CHAPTER II.

Seven hundred years ago, the same bright summer sun was shining in his glory, that now rolls past before my eyes in all the beneficent majesty of light. It was the month of May, and every thing in nature seemed to breathe of the fresh buoyancy of youth. There was a light breeze in the sky, that carried many a swift shadow over mountain, plain, and wood. There was a springy vigour in the atmosphere, as if the wind itself were young. The earth was full of flowers, and the woods full of voice; and song and perfume shared the air between them.

Such was the morning when a party of travellers took their way slowly up the south-eastern side of the famous Monts d'Or in Auvergne. The road, winding in and out through the immense forest which covered the base of the hills, now showed, now concealed, the abrupt mountain-peaks starting out from their thick vesture of wood, and opposing their cold blue summits to the full blaze of the morning sun. Sometimes, turning round a sharp angle of the rock, the trees would break away and leave the eye full room to roam, past the forest hanging thick upon the edge of the slope, over valleys and hills, and plains beyond, to the far wanderings of the Allier through the distant country. Nor did the view end here; for the plains themselves, lying like a map spread out below, stretched away to the very sky: and even there, a few faint blue shadows, piled up in the form of peaks and cones, left the mind uncertain whether the Alps themselves did not there bound the view, or whether some fantastic clouds did not combine with that bright deceiver, fancy, to cheat the eye.

At other times, the road seemed to plunge into the deepest recesses of the mountains, passing through the midst of black detached rocks and tall columns of grey basalt, broken fragments of which lay scattered on either side; while a thousand shrubs and flowers twined, as in mockery, over them; and the protruding roots of the large ancient trees grasped the fallen prisms of the volcanic pillars, as if vaunting the pride of even vegetable life over the cold, dull, inanimate stone.

Here and there, too, would often rise up on each side high masses of the mountain, casting all in shadow between them; while the bright yellow lights which streamed amidst the trees above, spangling the foliage as if with liquid gold, and the shining of the clear blue sky overhead, were the only signs of summer that reached the bottom of the ravine. Then again, breaking out upon a wide green slope, the path would emerge into the sunshine, or, passing even through the very dew of the cataract, would partake of the thousand colours of the sunbow that hung above its fall.

It was a scene and a morning like one of those days of unmixed happiness that sometimes shine in upon the path of youth--so few, and yet so beautiful. Its very wildness was lovely; and the party of travellers who wound up the path added to the interest of the scene by redeeming it from perfect solitude, and linking it to social existence.

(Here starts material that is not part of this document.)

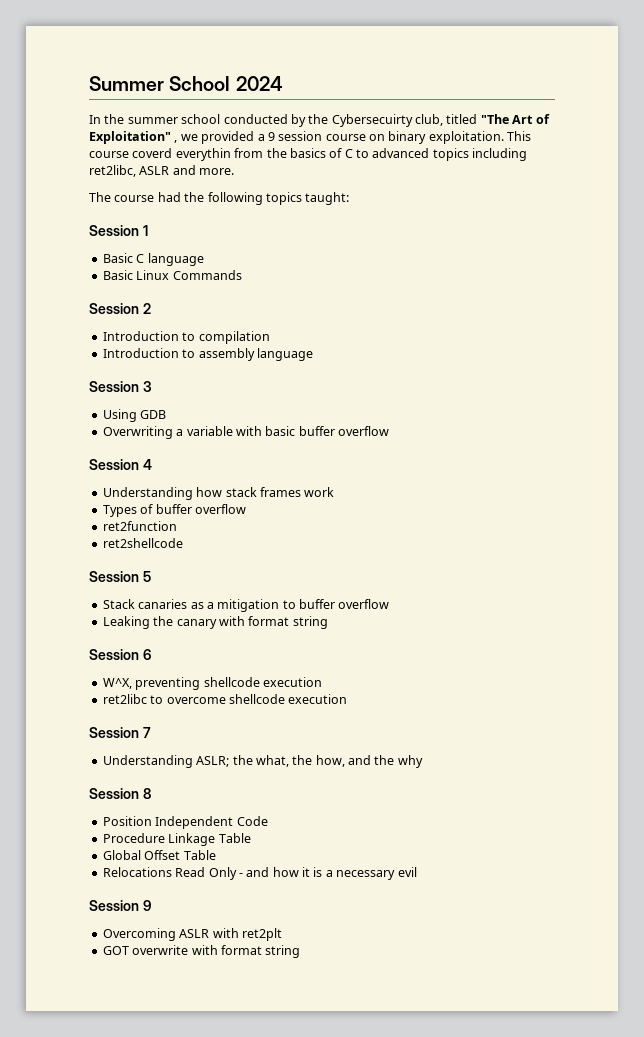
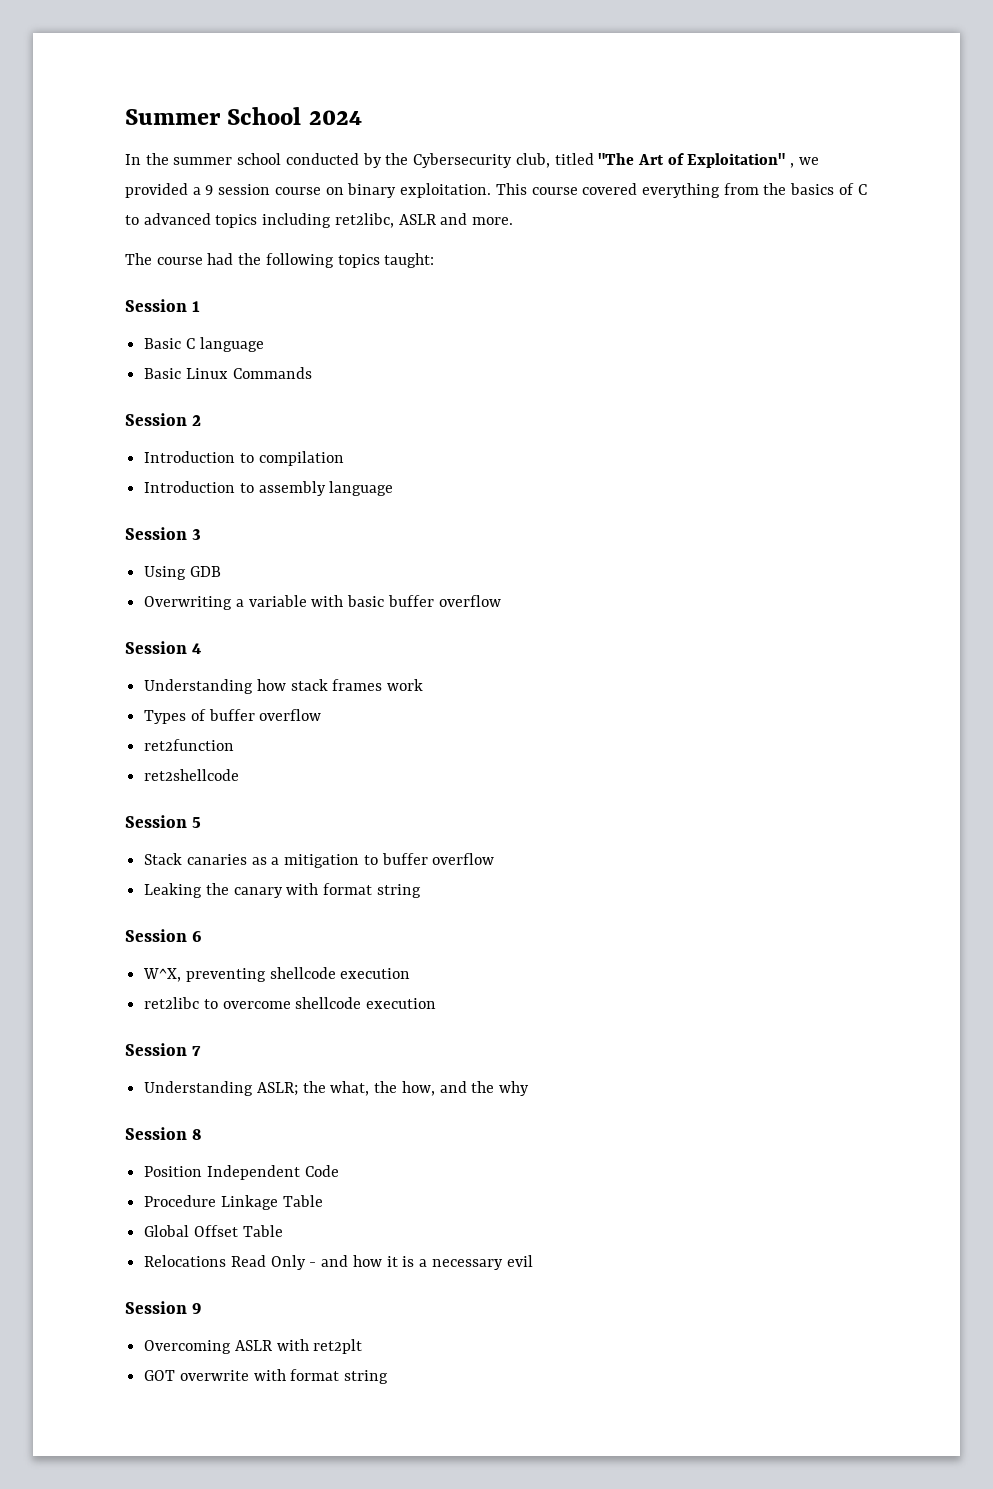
- In the summer school conducted by the Cybersecuirty club, titled "The Art of Exploitation" , we provided a 9 session course on binary exploitation.
+ In the summer school conducted by the Cybersecurity club, titled "The Art of Exploitation" , we provided a 9 session course on binary exploitation.
- This course coverd everythin from the basics of C to advanced topics including ret2libc, ASLR and more.
+ This course covered everything from the basics of C to advanced topics including ret2libc, ASLR and more.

The manner of their advance, too, which partook of the forms of a military procession, made the group in itself picturesque. A single squire, mounted on a strong bony horse, led the way at about fifty yards' distance from the rest of the party. He was a tall, powerful man, of a dark complexion and high features; and from beneath his thick, arched eyebrow gazed out a full, brilliant, black eye, which roved incessantly over the scene, and seemed to notice the smallest object around. He was armed with cuirass and steel cap, sword and dagger; and yet the different form and rude finishing of his arms did not admit of their being confounded with those of a knight. The two who next followed were evidently of a different grade; and, though both young men, both wore a large cross pendant from their neck, and a small branch of palm in the bonnet. The one who rode on the right hand was armed at all points, except his head and arms, in plate armour, curiously inlaid with gold in a thousand elegant and fanciful arabesques, the art of perfecting which is said to have been first discovered at Damascus. The want of his gauntlets and brassards showed his arms covered with a quilted jacket of crimson silk, called a gambesoon, and large gloves of thick buff leather. The place of his casque was supplied by a large brown hood, cut into a long peak behind, which fell almost to his horse's back; while the folds in front were drawn round a face which, without being strikingly handsome, was nevertheless noble and dignified in its expression, though clouded by a shade of melancholy which had channelled his cheek with many a deep line, and drawn his brow into a fixed but not a bitter frown.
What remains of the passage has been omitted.